Implementation of a Bloom Filter using the Spark framework in Python. All the documentation for this project can be found here

How to run the algorithm

Note: execute all the commands below inside the bloomfilter_spark folder

Pre-installation

In order to run the algorithm on a cluster, you have to install the same python environment on all the cluster's machines.

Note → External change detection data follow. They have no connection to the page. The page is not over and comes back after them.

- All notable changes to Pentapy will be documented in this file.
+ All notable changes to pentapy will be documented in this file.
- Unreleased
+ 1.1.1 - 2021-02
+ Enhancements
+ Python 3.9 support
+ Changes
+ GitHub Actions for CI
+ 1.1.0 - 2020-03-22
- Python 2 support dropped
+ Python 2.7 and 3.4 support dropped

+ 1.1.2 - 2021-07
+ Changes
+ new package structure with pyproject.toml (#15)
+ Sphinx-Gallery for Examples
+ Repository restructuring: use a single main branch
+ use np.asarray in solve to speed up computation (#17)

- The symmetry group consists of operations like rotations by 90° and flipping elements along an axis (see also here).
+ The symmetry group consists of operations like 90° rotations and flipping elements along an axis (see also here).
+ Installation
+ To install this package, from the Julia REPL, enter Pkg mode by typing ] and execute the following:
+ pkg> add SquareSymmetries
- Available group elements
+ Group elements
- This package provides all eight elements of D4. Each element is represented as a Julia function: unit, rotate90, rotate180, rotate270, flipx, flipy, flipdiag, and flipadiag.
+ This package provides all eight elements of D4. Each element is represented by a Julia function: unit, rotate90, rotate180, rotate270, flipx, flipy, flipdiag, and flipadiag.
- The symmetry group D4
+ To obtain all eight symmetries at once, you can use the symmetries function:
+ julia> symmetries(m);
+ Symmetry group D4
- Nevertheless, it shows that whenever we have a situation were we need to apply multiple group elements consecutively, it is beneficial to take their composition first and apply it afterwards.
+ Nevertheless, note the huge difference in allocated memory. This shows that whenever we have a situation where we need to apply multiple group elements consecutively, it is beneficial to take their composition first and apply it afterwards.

These are the steps to create a virtual environment with all the needed packages:

Only on debian/ubuntu install python venv

sudo apt-get install python3-venv

create a virtual environment and activate it

python -m venv pyspark_venv
source pyspark_venv/bin/activate

install all the needed dependencies using pip

pip3 install pyspark mmh3 venv-pack
zip the virtual environment in a .tar.gz archive

venv-pack -o pyspark_venv.tar.gz

Spark submission

export PYSPARK_PYTHON=./environment/bin/python
spark-submit --archives pyspark_venv.tar.gz#environment main.py [input path] [output path] [false positive rate]

spark-submit example

spark-submit --archives pyspark_venv.tar.gz#environment main.py data/data.txt output 0.01

Note: remember to delete the output folder before the next execution using `hadoop fs -rm -r [output path]`

The input file

We have tested the bloom filter with the title.ratings IMDb dataset (available here). The dataset is a .tsv file, with an header line containing the structure of the data:

tconst averageRating numVotes

We transform this file in a .txt file without the header.

tt0000001	5.7	1882
tt0000002	5.9	250
tt0000003	6.5	1663
tt0000004	5.8	163
tt0000005	6.2	2487
tt0000006	5.2	166
tt0000007	5.4	773
tt0000008	5.4	2024
tt0000009	5.3	194
tt0000010	6.9	6803
tt0000011	5.3	346
tt0000012	7.4	11692
tt0000013	5.7	1801
...             ...     ...

In the setup phase, in which we compute m for each bloom filter, we also pre-process this dataset, removing the numVotes column and rounding the values in the averageRating column. You can find the data.txt file (and a reduced version of the same file used for testing purposes data1.txt) in this folder.

Outputs

The algorithm generates two output folders: bloom_filters, with a bloom filter for each vote, and fp_rates, with the number of false positives and the false positive rate computed for each bloom filter.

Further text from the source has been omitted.